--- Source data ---

____

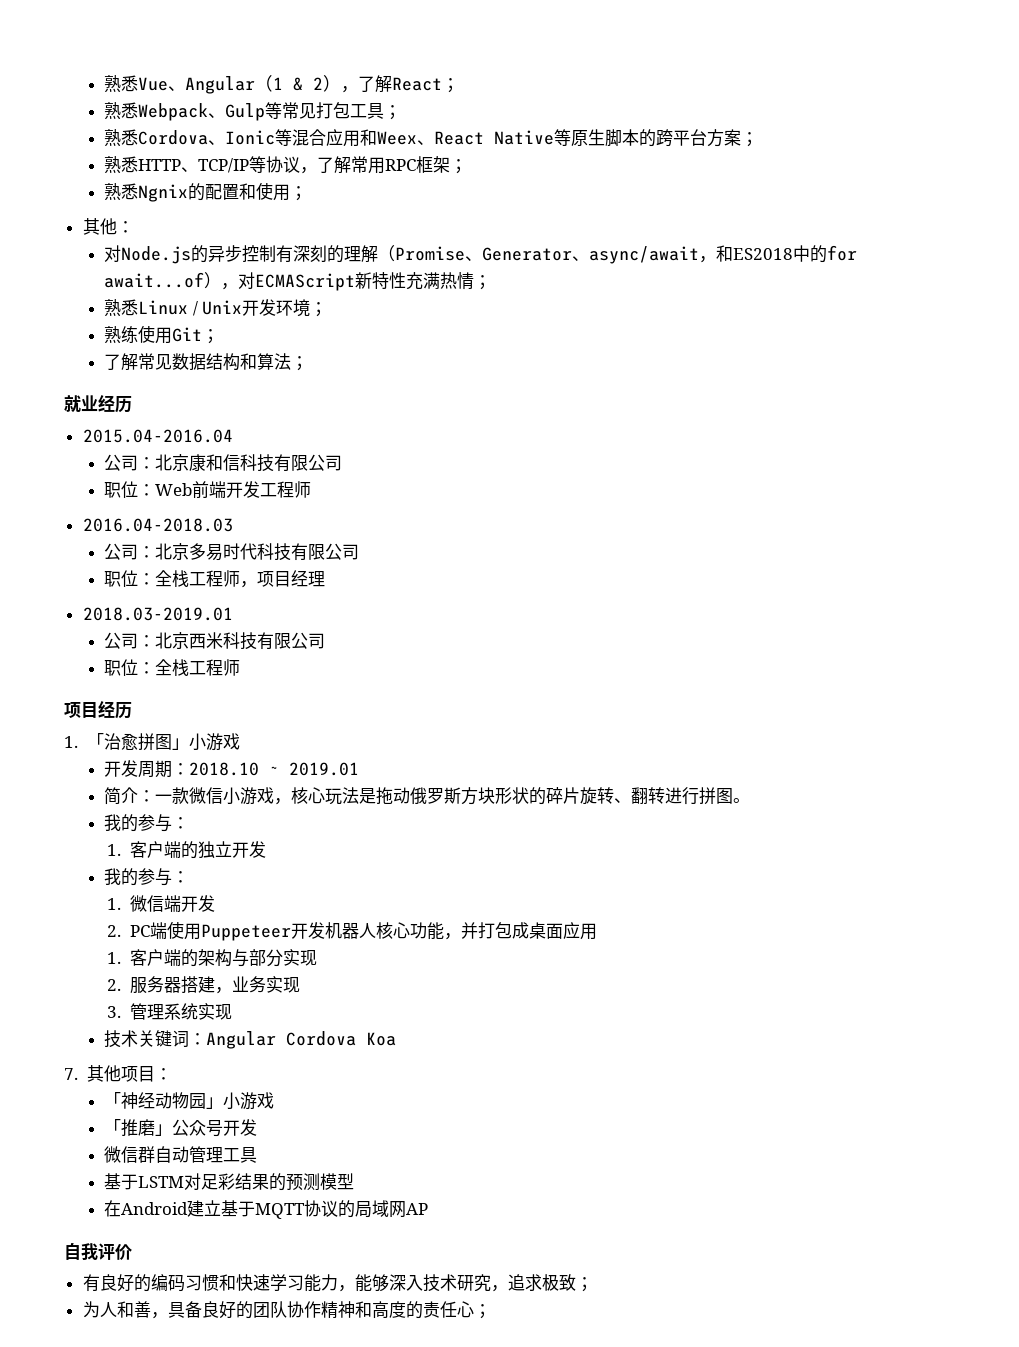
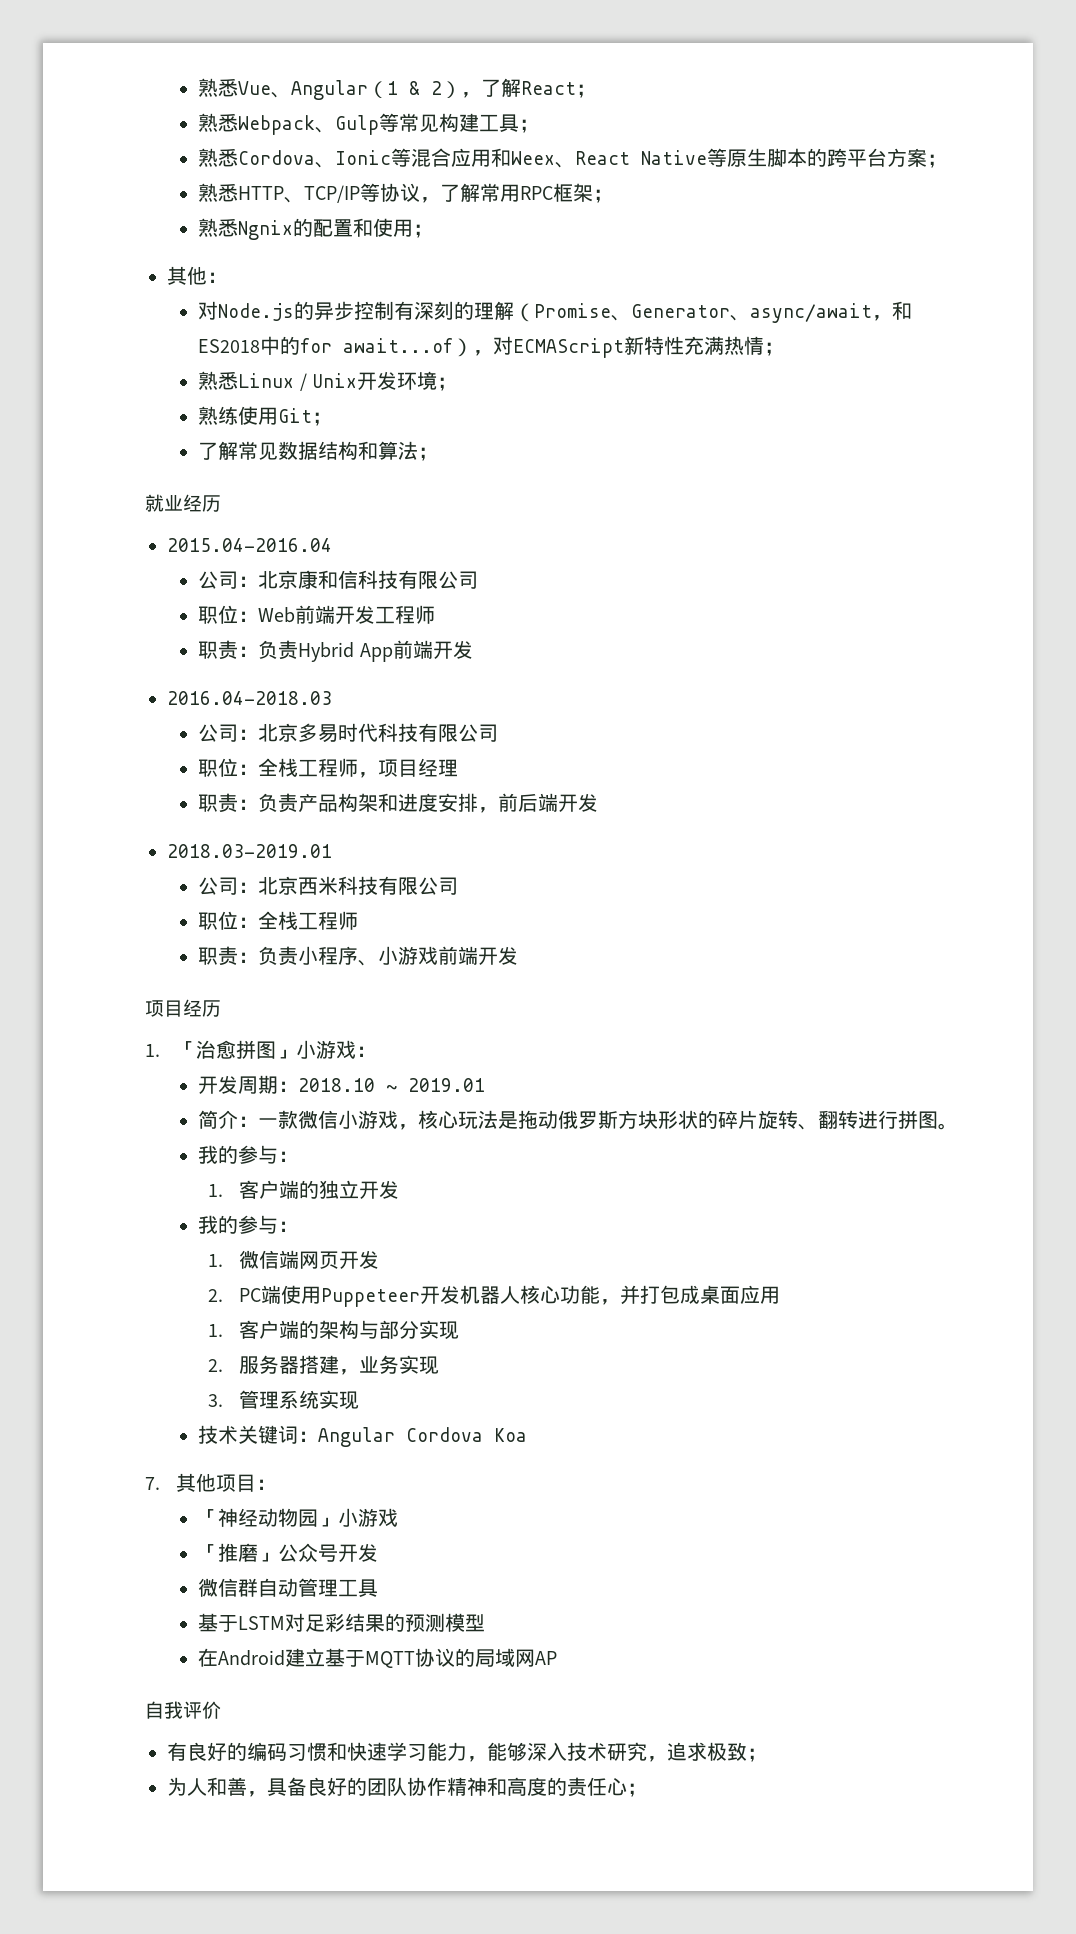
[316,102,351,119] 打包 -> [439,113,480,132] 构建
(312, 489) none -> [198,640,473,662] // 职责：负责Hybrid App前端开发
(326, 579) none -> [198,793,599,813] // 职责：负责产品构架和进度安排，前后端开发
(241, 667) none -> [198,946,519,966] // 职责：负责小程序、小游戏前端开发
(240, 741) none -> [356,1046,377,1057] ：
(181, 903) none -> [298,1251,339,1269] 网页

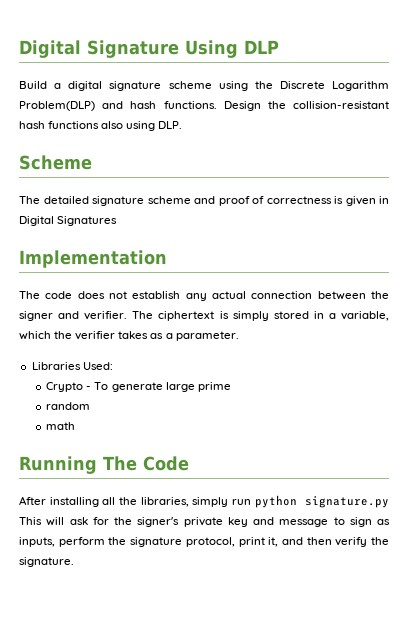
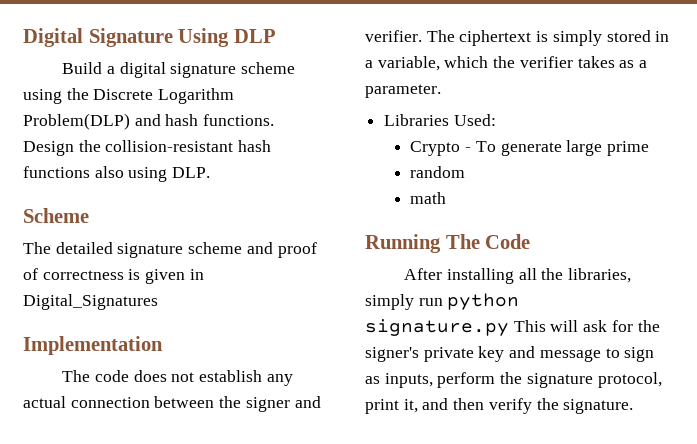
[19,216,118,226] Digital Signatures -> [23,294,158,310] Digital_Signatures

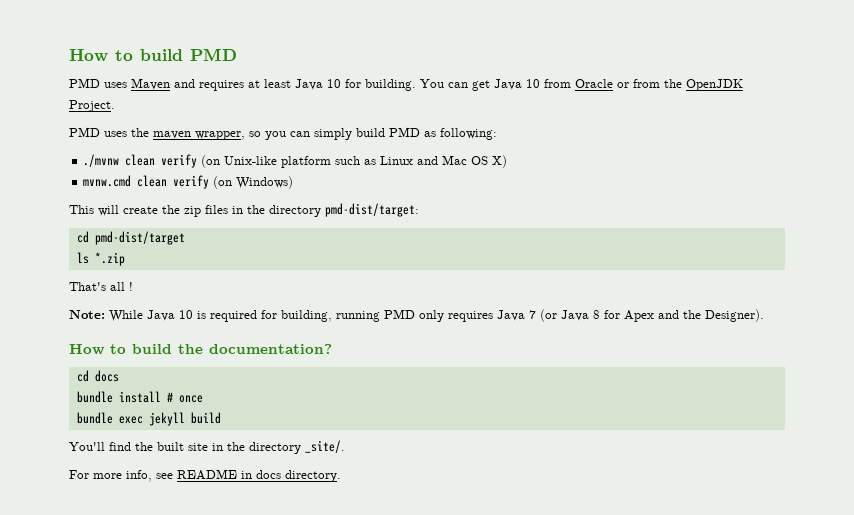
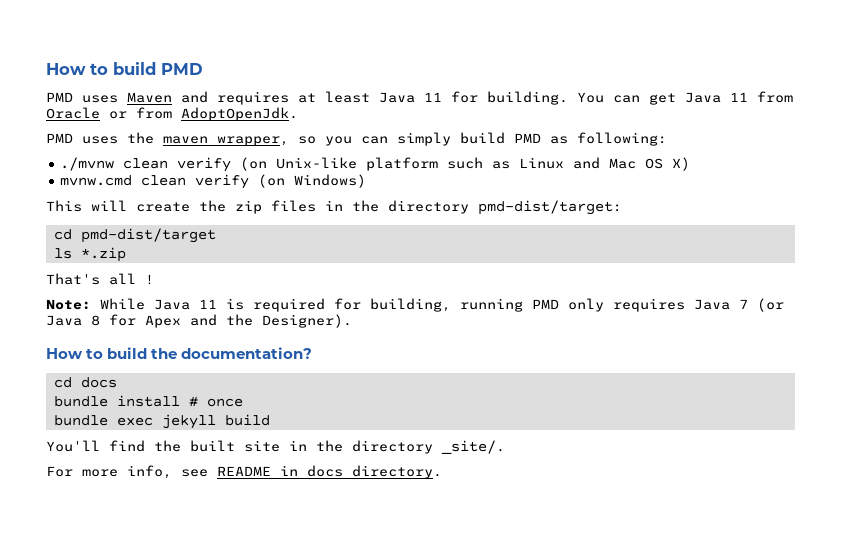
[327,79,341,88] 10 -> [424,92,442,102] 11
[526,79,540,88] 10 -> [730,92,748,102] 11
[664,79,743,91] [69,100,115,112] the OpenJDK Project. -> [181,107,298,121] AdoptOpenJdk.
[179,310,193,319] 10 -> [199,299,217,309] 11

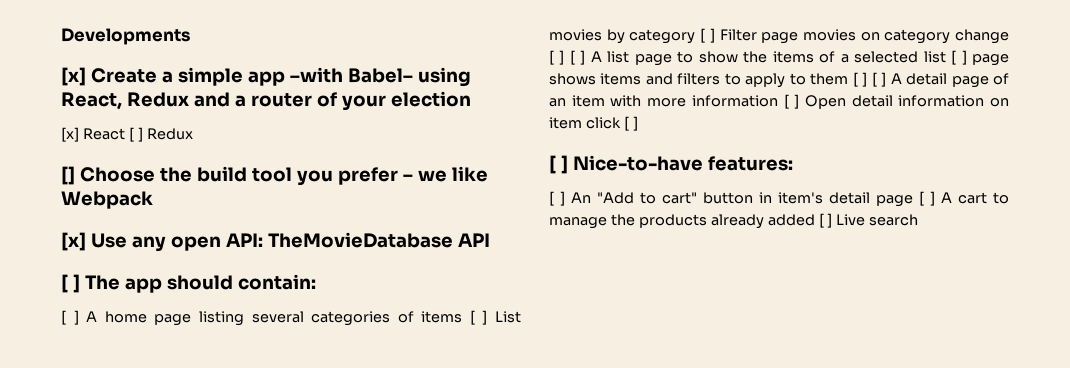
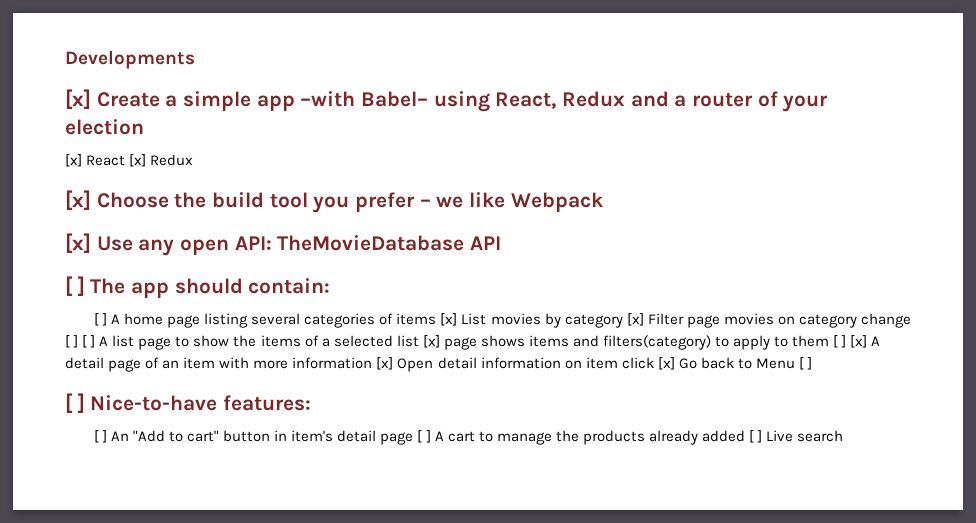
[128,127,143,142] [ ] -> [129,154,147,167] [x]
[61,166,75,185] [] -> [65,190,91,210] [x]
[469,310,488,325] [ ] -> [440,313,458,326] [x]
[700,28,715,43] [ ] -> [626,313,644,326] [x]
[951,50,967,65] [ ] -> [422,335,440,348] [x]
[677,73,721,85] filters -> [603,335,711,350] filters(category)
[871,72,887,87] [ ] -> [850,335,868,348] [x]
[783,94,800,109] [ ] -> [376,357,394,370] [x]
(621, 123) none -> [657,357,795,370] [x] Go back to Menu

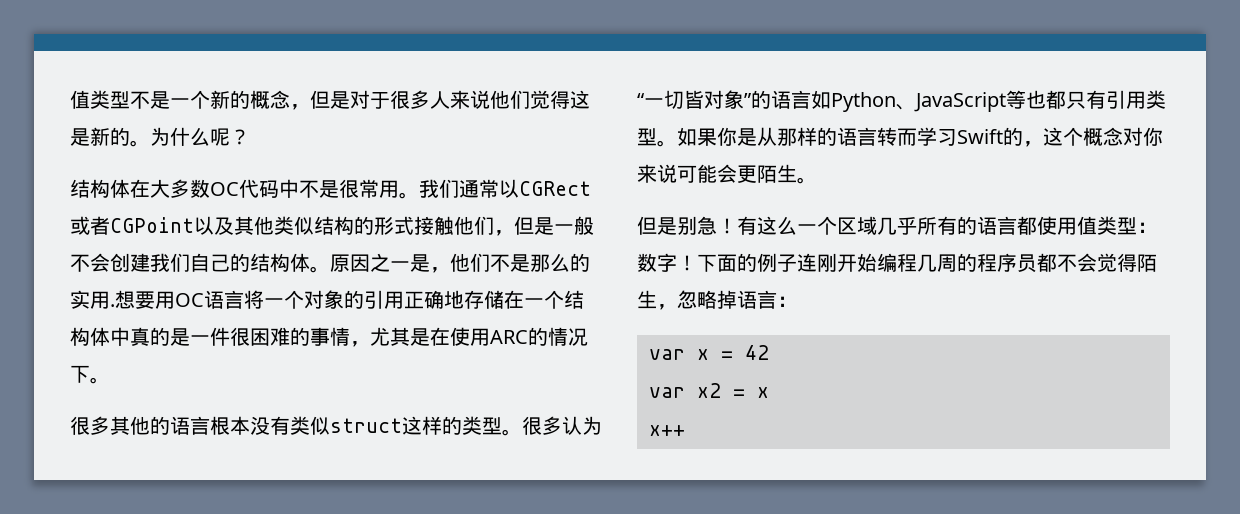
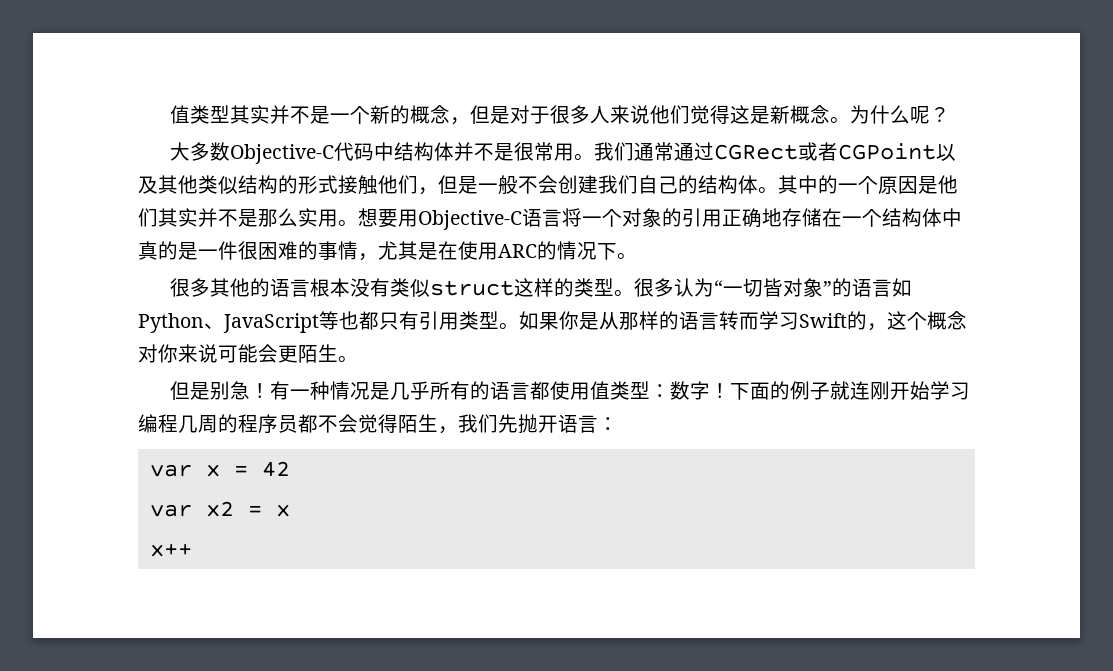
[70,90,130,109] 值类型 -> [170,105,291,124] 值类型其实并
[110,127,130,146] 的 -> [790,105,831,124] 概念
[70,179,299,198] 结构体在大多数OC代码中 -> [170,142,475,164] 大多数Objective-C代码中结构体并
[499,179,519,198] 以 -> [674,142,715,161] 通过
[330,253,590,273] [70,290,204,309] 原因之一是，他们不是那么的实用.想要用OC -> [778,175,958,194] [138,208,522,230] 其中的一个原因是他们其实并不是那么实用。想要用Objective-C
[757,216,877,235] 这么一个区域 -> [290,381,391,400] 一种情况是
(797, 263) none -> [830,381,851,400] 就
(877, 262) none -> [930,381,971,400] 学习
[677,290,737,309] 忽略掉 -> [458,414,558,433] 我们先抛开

____

--- AIM OF THE TASK ---
Looking back over the data above, restate word for word the lines that begin at the line with "[128,127,143,142] [ ]" and end at the line with "[783,94,800,109] [ ] -> [376,357,394,370] [x]", inclusive.

--- OUTPUT OF THE EXERCISE ---
[128,127,143,142] [ ] -> [129,154,147,167] [x]
[61,166,75,185] [] -> [65,190,91,210] [x]
[469,310,488,325] [ ] -> [440,313,458,326] [x]
[700,28,715,43] [ ] -> [626,313,644,326] [x]
[951,50,967,65] [ ] -> [422,335,440,348] [x]
[677,73,721,85] filters -> [603,335,711,350] filters(category)
[871,72,887,87] [ ] -> [850,335,868,348] [x]
[783,94,800,109] [ ] -> [376,357,394,370] [x]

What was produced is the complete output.